Exercise material Start Marker

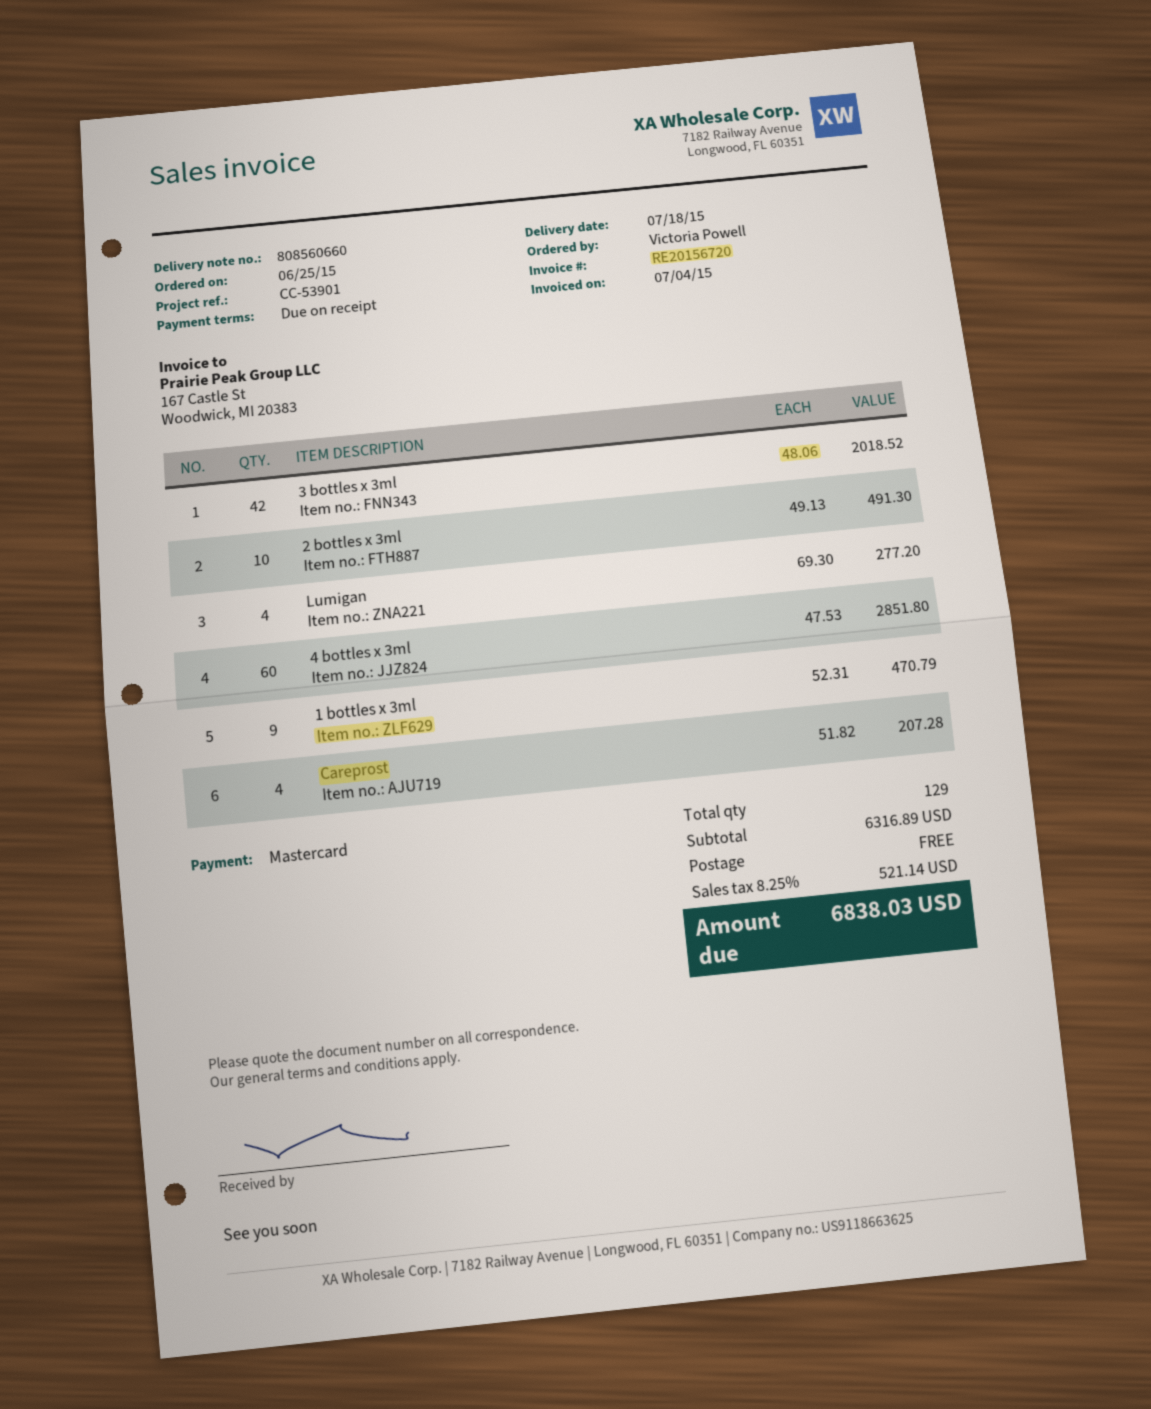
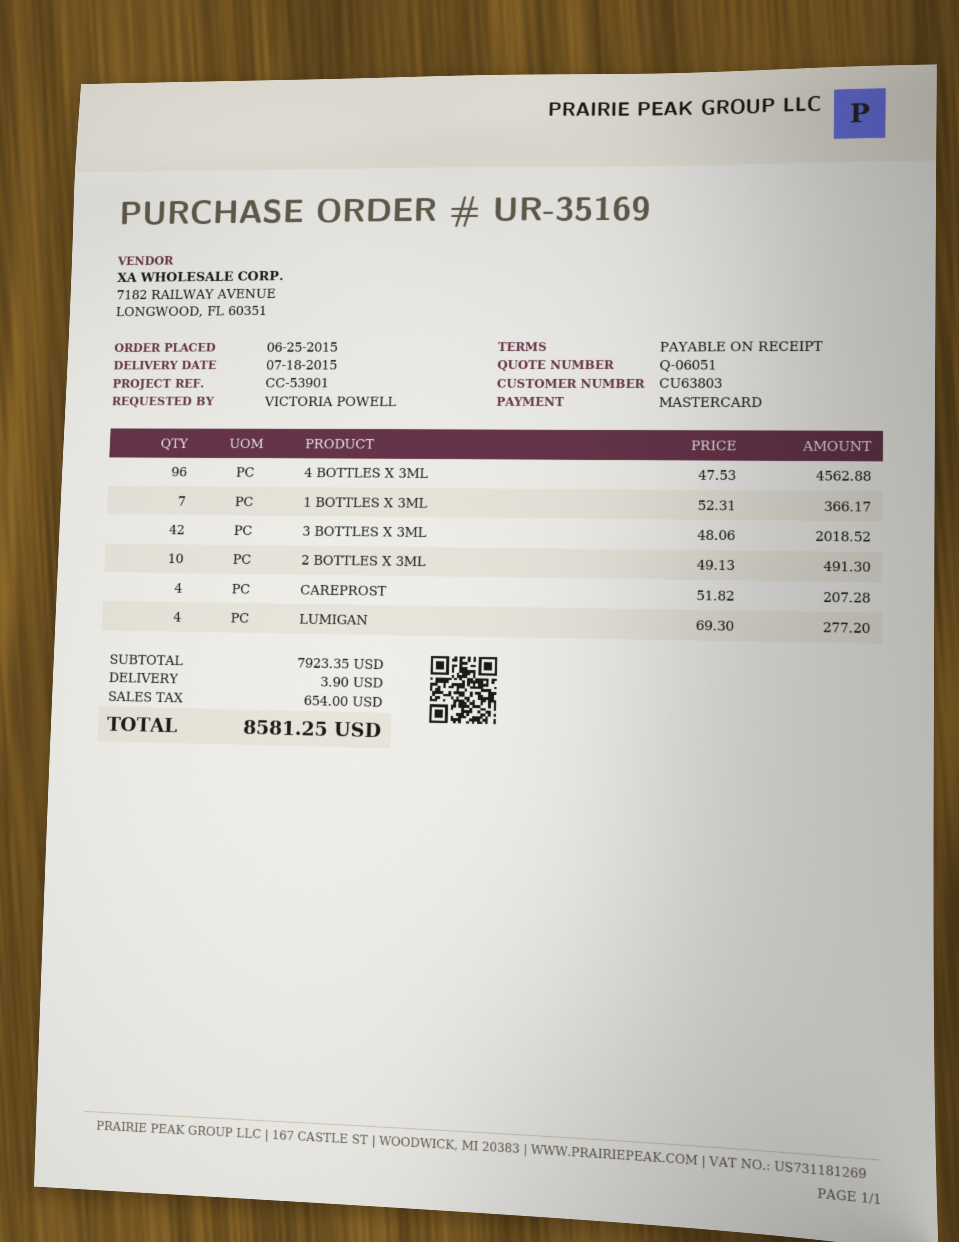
4 bottles x 3ml: 60 x 47.53 = 2851.80 -> 96 x 47.53 = 4562.88
1 bottles x 3ml: 9 x 52.31 = 470.79 -> 7 x 52.31 = 366.17
subtotal: 6316.89 -> 7923.35
shipping: 0.00 -> 3.90
tax: 521.14 -> 654.00
total: 6838.03 -> 8581.25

Exercise material End Marker

**Your objective:** Each line from the one containing "subtotal: 6316.89 -> 7923.35" through the last line of the entries above is to be returned exactly, and no others.

**Result:**
subtotal: 6316.89 -> 7923.35
shipping: 0.00 -> 3.90
tax: 521.14 -> 654.00
total: 6838.03 -> 8581.25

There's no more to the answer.